[patch]: COMMITTED Enhance rtl-dse to remove unaligned read after writes.

Richard Sandiford rsandifo@nildram.co.uk
Sun Sep 16 09:24:00 GMT 2007


Kenneth Zadeck <zadeck@naturalbridge.com> writes:
> All changes were made as requested.
>
> Rebootstrapped and regression tested on x86-64, ia-64, and ppc-32.
>
> committed as revision 128481.

This is causing quite a few execution failures on 64-bit MIPS targets.
The immediate problem is that the patch uses:

    emit_move_insn (read_reg,  gen_lowpart (read_mode, new_reg));

to narrow new_reg to read_mode and:

    emit_move_insn (read_reg, gen_lowpart (read_mode, store_info->rhs));

to narrow store_info->rhs to read_mode.  (Both are always narrowing
operations.)  However, narrowing from one integer mode to another can need
real instructions on some targets, as controlled by TRULY_NOOP_TRUNCATION.
64-bit MIPS targets were the original use case: when subword values are
stored in registers, we want to preserve the invariant that the upper
32 bits are a sign-extension of the lower 32-bits[*].

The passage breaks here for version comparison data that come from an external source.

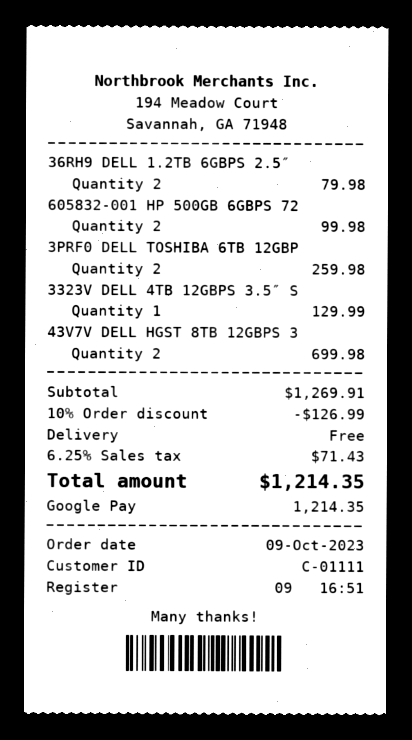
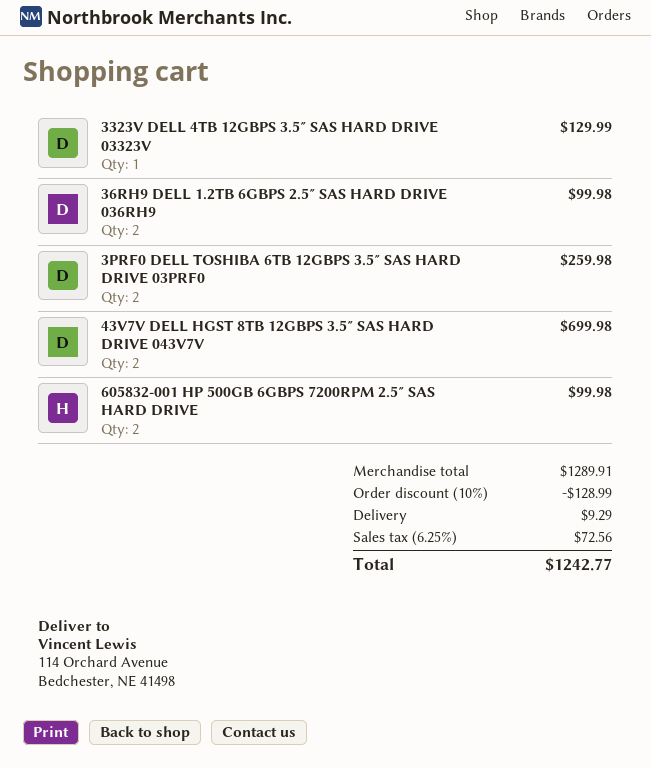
36RH9 DELL 1.2TB 6GBPS 2.5″: 2 for 79.98 -> 2 for 99.98
subtotal: 1269.91 -> 1289.91
discount: 10% = 126.99 -> 10% = 128.99
shipping: 0.00 -> 9.29
tax: 6.25% = 71.43 -> 6.25% = 72.56
total: 1214.35 -> 1242.77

You should generally use convert_move instead, as in:

    convert_move (read_reg, new_reg, <don't-care>);
    ...
    convert_move (read_reg, store_info->rhs, <don't-care>);

There's the question of whether we should take the truncation into account
when computing the cost of a shift on TRULY_NOOP_TRUNCATION targets.
I think the answer's no: we can often combine the truncation into either
the shift itself (if the shift is by >= 32 bits), or into the following
operation.

We should also skip access_sizes that are smaller than the store mode
if truncating the store mode to the access size needs real insns.
The patch below does this with:

      /* Try a wider mode if truncating the store mode to ACCESS_SIZE
	 bytes requires a real instruction.  */
      if (access_size < GET_MODE_SIZE (store_mode)
	  && !TRULY_NOOP_TRUNCATION (access_size * BITS_PER_UNIT,
				     GET_MODE_BITSIZE (store_mode)))
	continue;

(The use of "continue" is out of style with the loop's current control
flow.  For ease of review, I'll send a follow-up patch to fix that,
with no behavioural changes.)

I noticed a few other problems too:

  - The cost of a shift is calculated as:

	for (insn = shift_seq; insn != NULL_RTX; insn = NEXT_INSN (insn))
	  cost += insn_rtx_cost (insn);

    but insn_rtx_cost takes a pattern, not the insn itself.  Thus we
    always ended up with a zero cost.

  - Fixing that showed up a df-related problem.  If a call to
    expand_binop generates more than one instruction, expand_binop
    helpfully adds a REG_EQUAL note to the final instruction.
    set_unique_reg_note then passes this insn to df_notes_rescan,
    and we'll end up scanning the instruction even if we decide to
    discard it.  This leads to an ICE.

    I believe the right fix here is to set DF_NO_INSN_RESCAN
    while expanding the sequence.  If we decide to keep the
    instructions, we'll still pass them df_insn_rescan from
    emit_insn_before.  (This is of course how the scan is queued
    for insns without a REG_EQUAL note.)

    The infrastructure would probably be more robust if scans were
    only automatically scheduled for the topmost sequence.  However,
    that's much more invasive, and might need someone more familiar
    with the df code than I am.  I ask that the patch be reviewed
    purely as a DSE fix, not least because the problem above would
    break bootstrap on IRIX and 64-bit MIPS GNU/Linux.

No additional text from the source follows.